Every picture should be left out, but the lines below must be repeated exactly.

[Recorded data]
:::

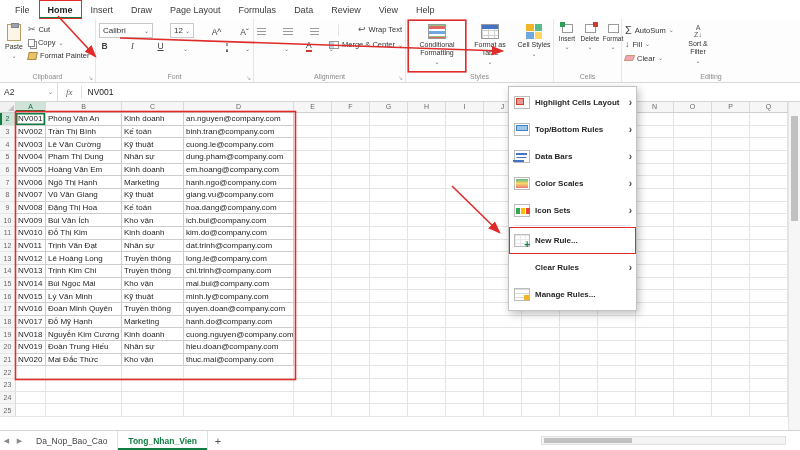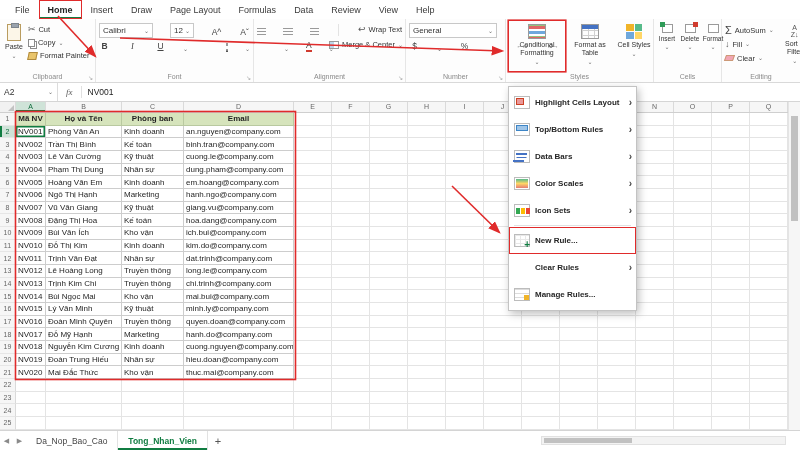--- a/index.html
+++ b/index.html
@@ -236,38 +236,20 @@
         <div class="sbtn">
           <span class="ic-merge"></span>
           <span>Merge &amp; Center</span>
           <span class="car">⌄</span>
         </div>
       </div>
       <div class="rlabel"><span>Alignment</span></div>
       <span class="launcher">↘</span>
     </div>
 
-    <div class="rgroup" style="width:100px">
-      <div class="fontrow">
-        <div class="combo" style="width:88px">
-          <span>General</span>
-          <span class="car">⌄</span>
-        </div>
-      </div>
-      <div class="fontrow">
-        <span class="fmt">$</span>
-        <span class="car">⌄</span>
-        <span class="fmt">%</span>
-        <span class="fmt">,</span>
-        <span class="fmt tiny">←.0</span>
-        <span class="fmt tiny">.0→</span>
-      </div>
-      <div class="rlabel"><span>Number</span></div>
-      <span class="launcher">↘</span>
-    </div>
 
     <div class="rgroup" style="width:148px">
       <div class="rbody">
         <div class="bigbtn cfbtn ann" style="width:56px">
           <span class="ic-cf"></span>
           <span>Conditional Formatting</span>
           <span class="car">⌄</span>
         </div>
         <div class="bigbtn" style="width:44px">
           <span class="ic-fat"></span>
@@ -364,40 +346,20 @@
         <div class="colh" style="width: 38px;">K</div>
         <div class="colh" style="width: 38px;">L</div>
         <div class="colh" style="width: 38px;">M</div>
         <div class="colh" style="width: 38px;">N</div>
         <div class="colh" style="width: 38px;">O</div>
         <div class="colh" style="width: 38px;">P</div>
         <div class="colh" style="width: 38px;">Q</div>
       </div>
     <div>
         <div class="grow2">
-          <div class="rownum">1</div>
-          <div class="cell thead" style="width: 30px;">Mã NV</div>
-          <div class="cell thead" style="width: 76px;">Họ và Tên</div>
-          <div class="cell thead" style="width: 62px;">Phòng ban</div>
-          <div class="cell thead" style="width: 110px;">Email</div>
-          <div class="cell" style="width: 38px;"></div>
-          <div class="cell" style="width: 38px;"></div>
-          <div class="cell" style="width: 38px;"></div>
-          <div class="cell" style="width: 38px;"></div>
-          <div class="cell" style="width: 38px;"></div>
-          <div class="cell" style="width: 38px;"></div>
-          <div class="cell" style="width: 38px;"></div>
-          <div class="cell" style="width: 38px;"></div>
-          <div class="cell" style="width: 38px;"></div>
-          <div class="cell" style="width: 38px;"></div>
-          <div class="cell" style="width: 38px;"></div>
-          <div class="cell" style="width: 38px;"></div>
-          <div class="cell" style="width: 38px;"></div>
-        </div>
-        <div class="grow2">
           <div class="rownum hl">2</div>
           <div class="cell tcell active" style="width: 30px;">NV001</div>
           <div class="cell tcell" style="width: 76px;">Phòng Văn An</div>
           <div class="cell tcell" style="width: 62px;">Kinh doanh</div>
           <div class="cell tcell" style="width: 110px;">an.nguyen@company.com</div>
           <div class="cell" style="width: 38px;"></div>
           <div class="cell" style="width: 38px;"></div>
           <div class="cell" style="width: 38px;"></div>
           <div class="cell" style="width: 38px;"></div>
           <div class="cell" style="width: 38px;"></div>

:::

*Answer below*:
--- a/index.html
+++ b/index.html
@@ -236,38 +236,20 @@
         <div class="sbtn">
           <span class="ic-merge"></span>
           <span>Merge &amp; Center</span>
           <span class="car">⌄</span>
         </div>
       </div>
       <div class="rlabel"><span>Alignment</span></div>
       <span class="launcher">↘</span>
     </div>
 
-    <div class="rgroup" style="width:100px">
-      <div class="fontrow">
-        <div class="combo" style="width:88px">
-          <span>General</span>
-          <span class="car">⌄</span>
-        </div>
-      </div>
-      <div class="fontrow">
-        <span class="fmt">$</span>
-        <span class="car">⌄</span>
-        <span class="fmt">%</span>
-        <span class="fmt">,</span>
-        <span class="fmt tiny">←.0</span>
-        <span class="fmt tiny">.0→</span>
-      </div>
-      <div class="rlabel"><span>Number</span></div>
-      <span class="launcher">↘</span>
-    </div>
 
     <div class="rgroup" style="width:148px">
       <div class="rbody">
         <div class="bigbtn cfbtn ann" style="width:56px">
           <span class="ic-cf"></span>
           <span>Conditional Formatting</span>
           <span class="car">⌄</span>
         </div>
         <div class="bigbtn" style="width:44px">
           <span class="ic-fat"></span>
@@ -364,40 +346,20 @@
         <div class="colh" style="width: 38px;">K</div>
         <div class="colh" style="width: 38px;">L</div>
         <div class="colh" style="width: 38px;">M</div>
         <div class="colh" style="width: 38px;">N</div>
         <div class="colh" style="width: 38px;">O</div>
         <div class="colh" style="width: 38px;">P</div>
         <div class="colh" style="width: 38px;">Q</div>
       </div>
     <div>
         <div class="grow2">
-          <div class="rownum">1</div>
-          <div class="cell thead" style="width: 30px;">Mã NV</div>
-          <div class="cell thead" style="width: 76px;">Họ và Tên</div>
-          <div class="cell thead" style="width: 62px;">Phòng ban</div>
-          <div class="cell thead" style="width: 110px;">Email</div>
-          <div class="cell" style="width: 38px;"></div>
-          <div class="cell" style="width: 38px;"></div>
-          <div class="cell" style="width: 38px;"></div>
-          <div class="cell" style="width: 38px;"></div>
-          <div class="cell" style="width: 38px;"></div>
-          <div class="cell" style="width: 38px;"></div>
-          <div class="cell" style="width: 38px;"></div>
-          <div class="cell" style="width: 38px;"></div>
-          <div class="cell" style="width: 38px;"></div>
-          <div class="cell" style="width: 38px;"></div>
-          <div class="cell" style="width: 38px;"></div>
-          <div class="cell" style="width: 38px;"></div>
-          <div class="cell" style="width: 38px;"></div>
-        </div>
-        <div class="grow2">
           <div class="rownum hl">2</div>
           <div class="cell tcell active" style="width: 30px;">NV001</div>
           <div class="cell tcell" style="width: 76px;">Phòng Văn An</div>
           <div class="cell tcell" style="width: 62px;">Kinh doanh</div>
           <div class="cell tcell" style="width: 110px;">an.nguyen@company.com</div>
           <div class="cell" style="width: 38px;"></div>
           <div class="cell" style="width: 38px;"></div>
           <div class="cell" style="width: 38px;"></div>
           <div class="cell" style="width: 38px;"></div>
           <div class="cell" style="width: 38px;"></div>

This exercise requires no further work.